Return all the entries below exactly, except for the images they hold.

[Difference listings]
________________
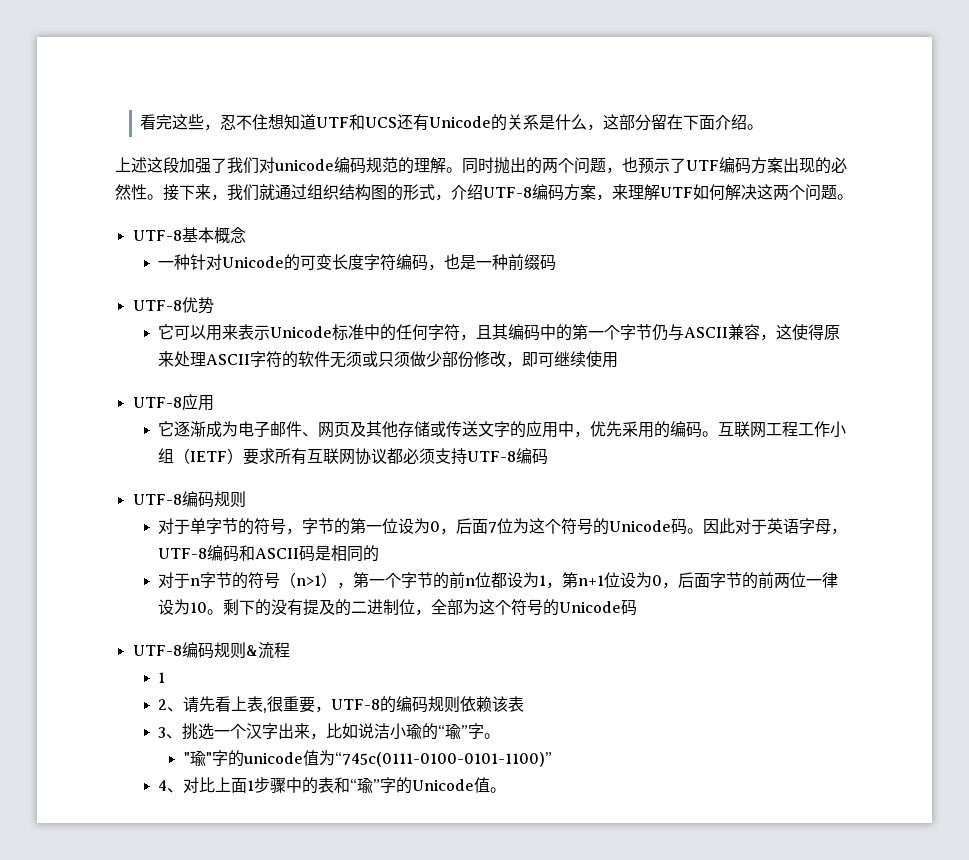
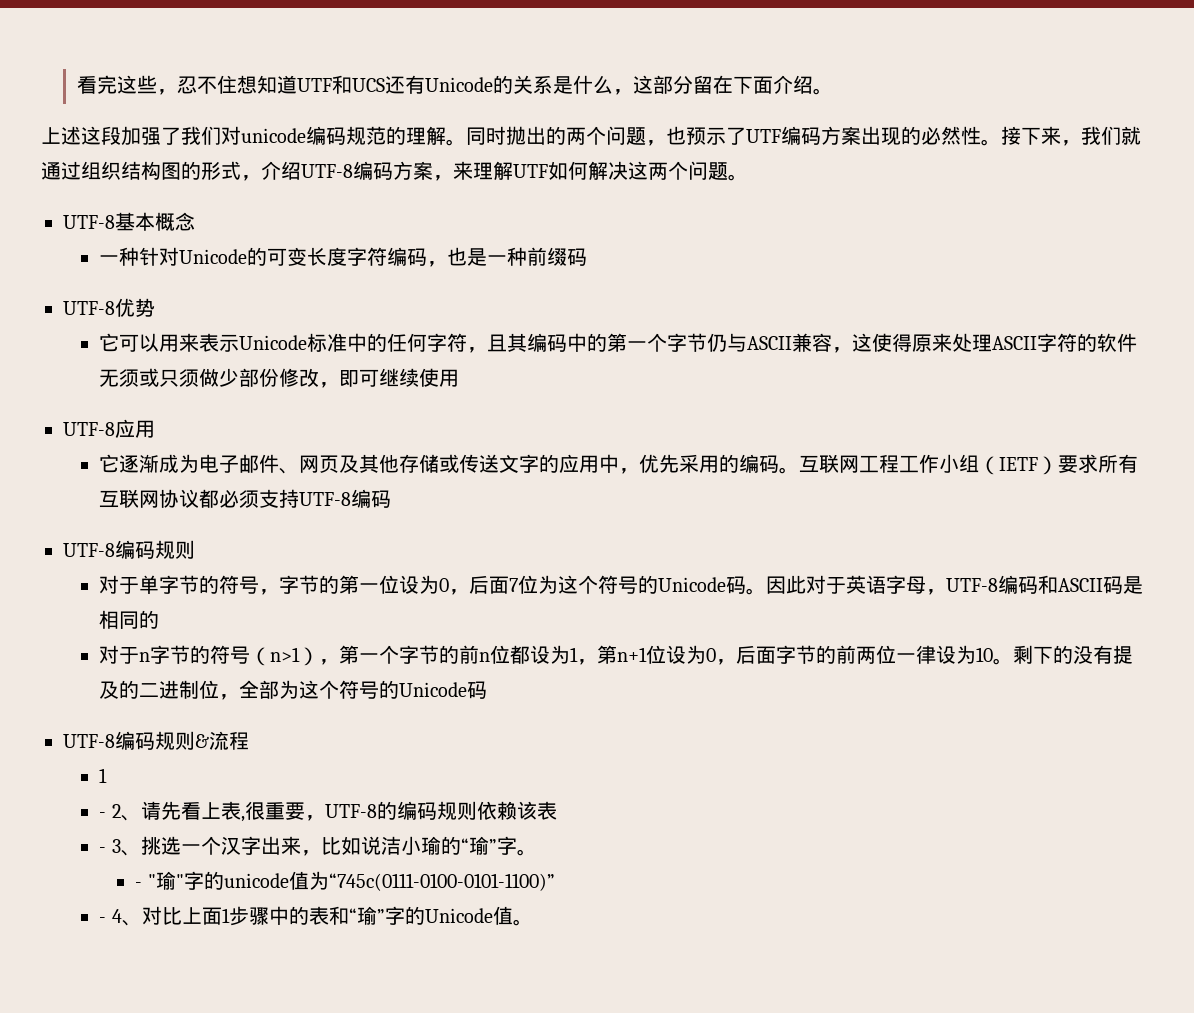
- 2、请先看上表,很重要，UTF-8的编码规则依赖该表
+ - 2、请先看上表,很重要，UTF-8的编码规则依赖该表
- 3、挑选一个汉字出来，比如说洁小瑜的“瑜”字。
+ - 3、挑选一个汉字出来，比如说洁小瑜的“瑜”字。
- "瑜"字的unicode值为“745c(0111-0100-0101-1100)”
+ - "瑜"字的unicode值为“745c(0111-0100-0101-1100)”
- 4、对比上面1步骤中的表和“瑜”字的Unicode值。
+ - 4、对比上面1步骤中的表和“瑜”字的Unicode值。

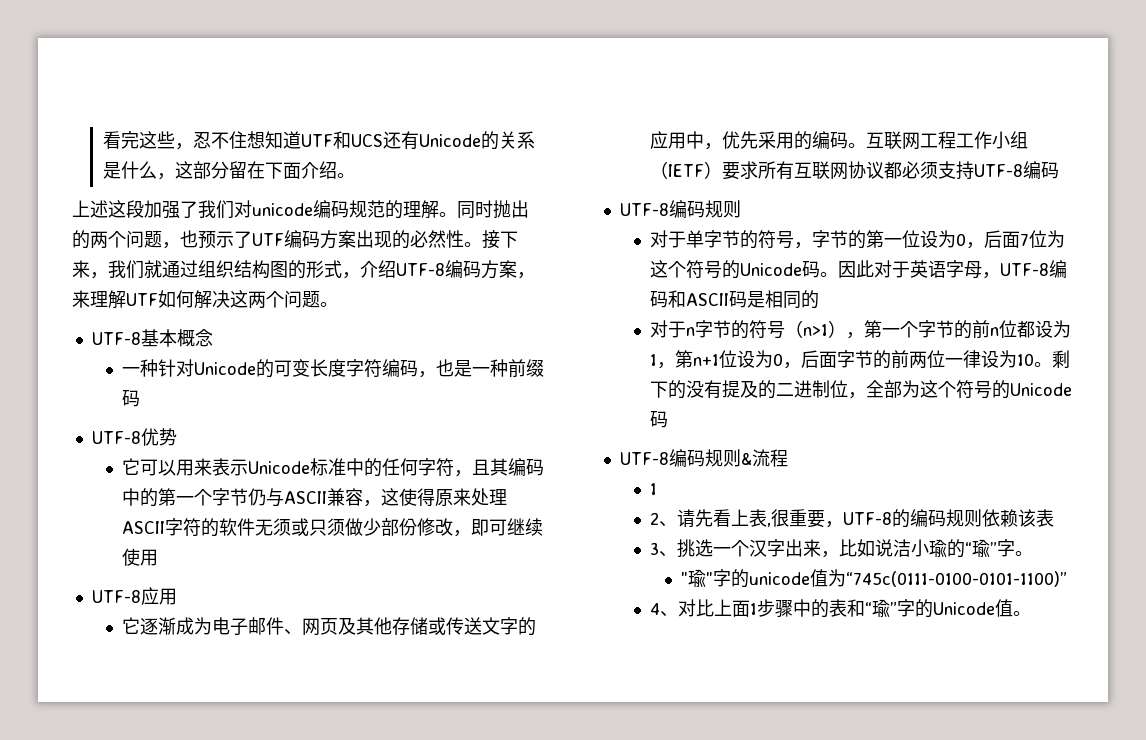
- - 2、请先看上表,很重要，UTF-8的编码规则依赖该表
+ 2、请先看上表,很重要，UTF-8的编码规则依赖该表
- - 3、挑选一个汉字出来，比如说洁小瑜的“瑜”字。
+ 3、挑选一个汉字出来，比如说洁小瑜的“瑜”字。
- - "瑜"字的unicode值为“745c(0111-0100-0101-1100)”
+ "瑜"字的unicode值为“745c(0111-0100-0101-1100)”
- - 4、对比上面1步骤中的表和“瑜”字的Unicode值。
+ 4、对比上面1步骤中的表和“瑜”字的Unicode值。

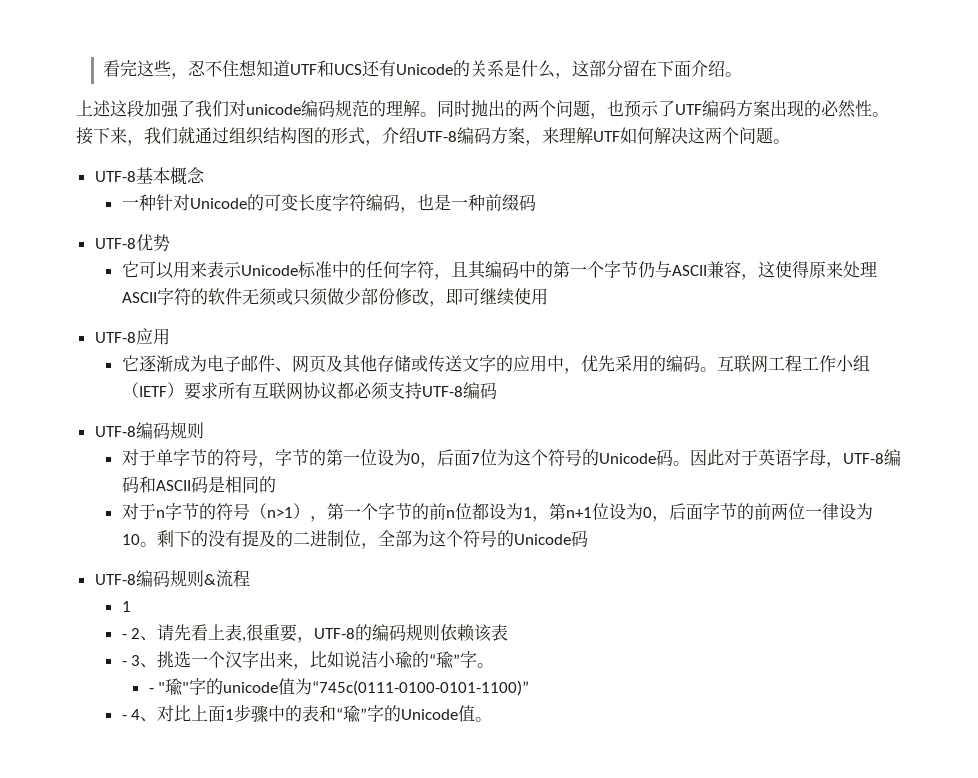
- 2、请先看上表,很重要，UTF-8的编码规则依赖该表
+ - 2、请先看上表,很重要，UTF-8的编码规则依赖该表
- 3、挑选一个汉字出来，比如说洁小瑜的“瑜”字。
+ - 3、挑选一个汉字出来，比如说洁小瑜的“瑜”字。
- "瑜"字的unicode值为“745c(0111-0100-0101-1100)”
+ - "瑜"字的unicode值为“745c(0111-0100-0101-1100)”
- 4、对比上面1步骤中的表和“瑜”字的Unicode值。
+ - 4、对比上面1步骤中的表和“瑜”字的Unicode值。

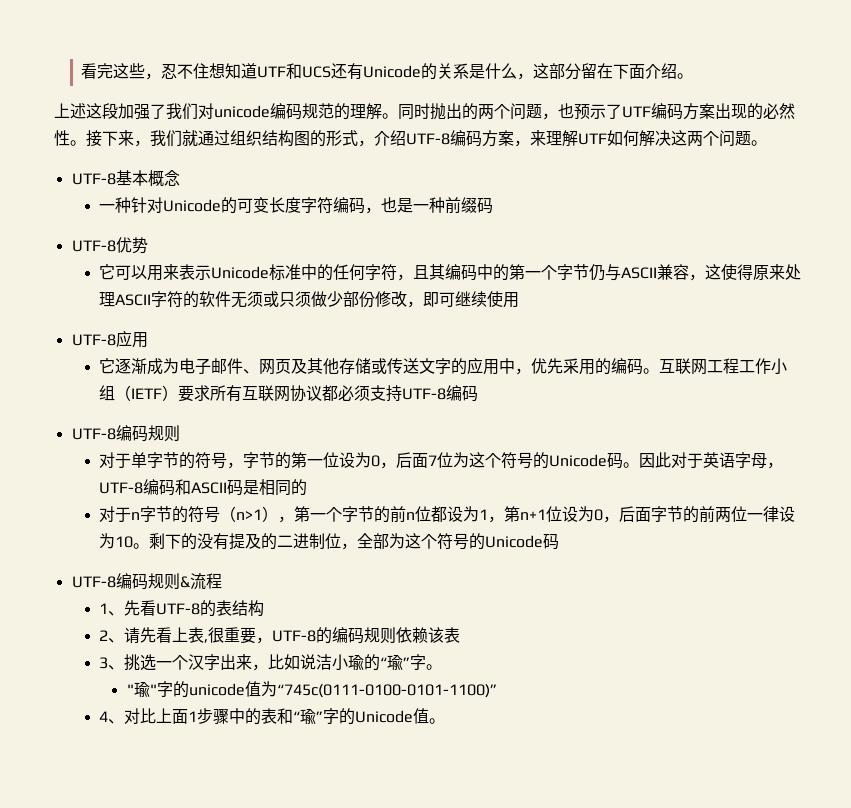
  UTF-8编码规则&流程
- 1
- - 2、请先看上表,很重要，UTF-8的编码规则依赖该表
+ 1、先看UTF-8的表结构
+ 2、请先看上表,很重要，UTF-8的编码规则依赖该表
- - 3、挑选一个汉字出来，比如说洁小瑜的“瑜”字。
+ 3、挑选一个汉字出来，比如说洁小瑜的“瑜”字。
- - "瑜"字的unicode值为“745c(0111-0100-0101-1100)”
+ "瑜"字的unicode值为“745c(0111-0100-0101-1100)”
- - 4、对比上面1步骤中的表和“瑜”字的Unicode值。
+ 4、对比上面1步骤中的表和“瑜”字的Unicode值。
________________
* WRITTEN SOLUTION
- 2、请先看上表,很重要，UTF-8的编码规则依赖该表
+ - 2、请先看上表,很重要，UTF-8的编码规则依赖该表
- 3、挑选一个汉字出来，比如说洁小瑜的“瑜”字。
+ - 3、挑选一个汉字出来，比如说洁小瑜的“瑜”字。
- "瑜"字的unicode值为“745c(0111-0100-0101-1100)”
+ - "瑜"字的unicode值为“745c(0111-0100-0101-1100)”
- 4、对比上面1步骤中的表和“瑜”字的Unicode值。
+ - 4、对比上面1步骤中的表和“瑜”字的Unicode值。

- - 2、请先看上表,很重要，UTF-8的编码规则依赖该表
+ 2、请先看上表,很重要，UTF-8的编码规则依赖该表
- - 3、挑选一个汉字出来，比如说洁小瑜的“瑜”字。
+ 3、挑选一个汉字出来，比如说洁小瑜的“瑜”字。
- - "瑜"字的unicode值为“745c(0111-0100-0101-1100)”
+ "瑜"字的unicode值为“745c(0111-0100-0101-1100)”
- - 4、对比上面1步骤中的表和“瑜”字的Unicode值。
+ 4、对比上面1步骤中的表和“瑜”字的Unicode值。

- 2、请先看上表,很重要，UTF-8的编码规则依赖该表
+ - 2、请先看上表,很重要，UTF-8的编码规则依赖该表
- 3、挑选一个汉字出来，比如说洁小瑜的“瑜”字。
+ - 3、挑选一个汉字出来，比如说洁小瑜的“瑜”字。
- "瑜"字的unicode值为“745c(0111-0100-0101-1100)”
+ - "瑜"字的unicode值为“745c(0111-0100-0101-1100)”
- 4、对比上面1步骤中的表和“瑜”字的Unicode值。
+ - 4、对比上面1步骤中的表和“瑜”字的Unicode值。

  UTF-8编码规则&流程
- 1
- - 2、请先看上表,很重要，UTF-8的编码规则依赖该表
+ 1、先看UTF-8的表结构
+ 2、请先看上表,很重要，UTF-8的编码规则依赖该表
- - 3、挑选一个汉字出来，比如说洁小瑜的“瑜”字。
+ 3、挑选一个汉字出来，比如说洁小瑜的“瑜”字。
- - "瑜"字的unicode值为“745c(0111-0100-0101-1100)”
+ "瑜"字的unicode值为“745c(0111-0100-0101-1100)”
- - 4、对比上面1步骤中的表和“瑜”字的Unicode值。
+ 4、对比上面1步骤中的表和“瑜”字的Unicode值。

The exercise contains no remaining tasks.